### ABOUT THIS TASK
Search the data for the word "SILICONE" and copy every line where it occurs.

### TASK INPUTS
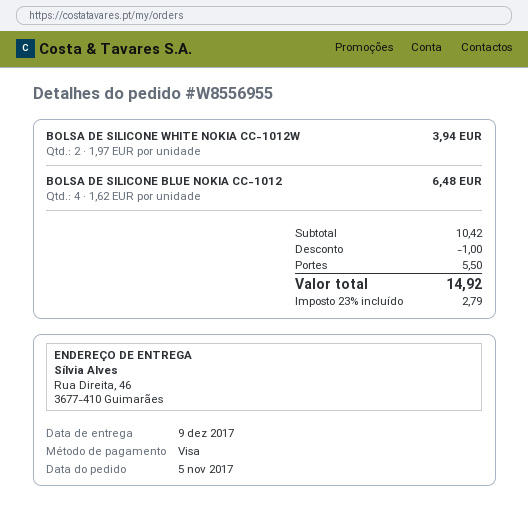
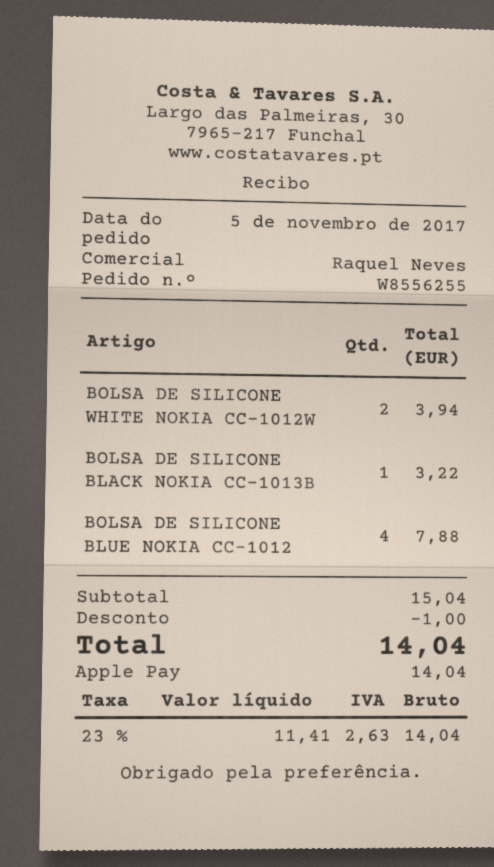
order number: W8556955 -> W8556255
payment method: Visa -> Apple Pay
BOLSA DE SILICONE BLUE NOKIA CC-1012: 4 for 6.48 -> 4 for 7.88
BOLSA DE SILICONE BLACK NOKIA CC-1013B: none -> 1 for 3.22
subtotal: 10.42 -> 15.04
shipping: 5.50 -> none
tax: 23% = 2.79 -> 23% = 2.63
total: 14.92 -> 14.04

### RESPONSE TO THIS EXERCISE
BOLSA DE SILICONE BLUE NOKIA CC-1012: 4 for 6.48 -> 4 for 7.88
BOLSA DE SILICONE BLACK NOKIA CC-1013B: none -> 1 for 3.22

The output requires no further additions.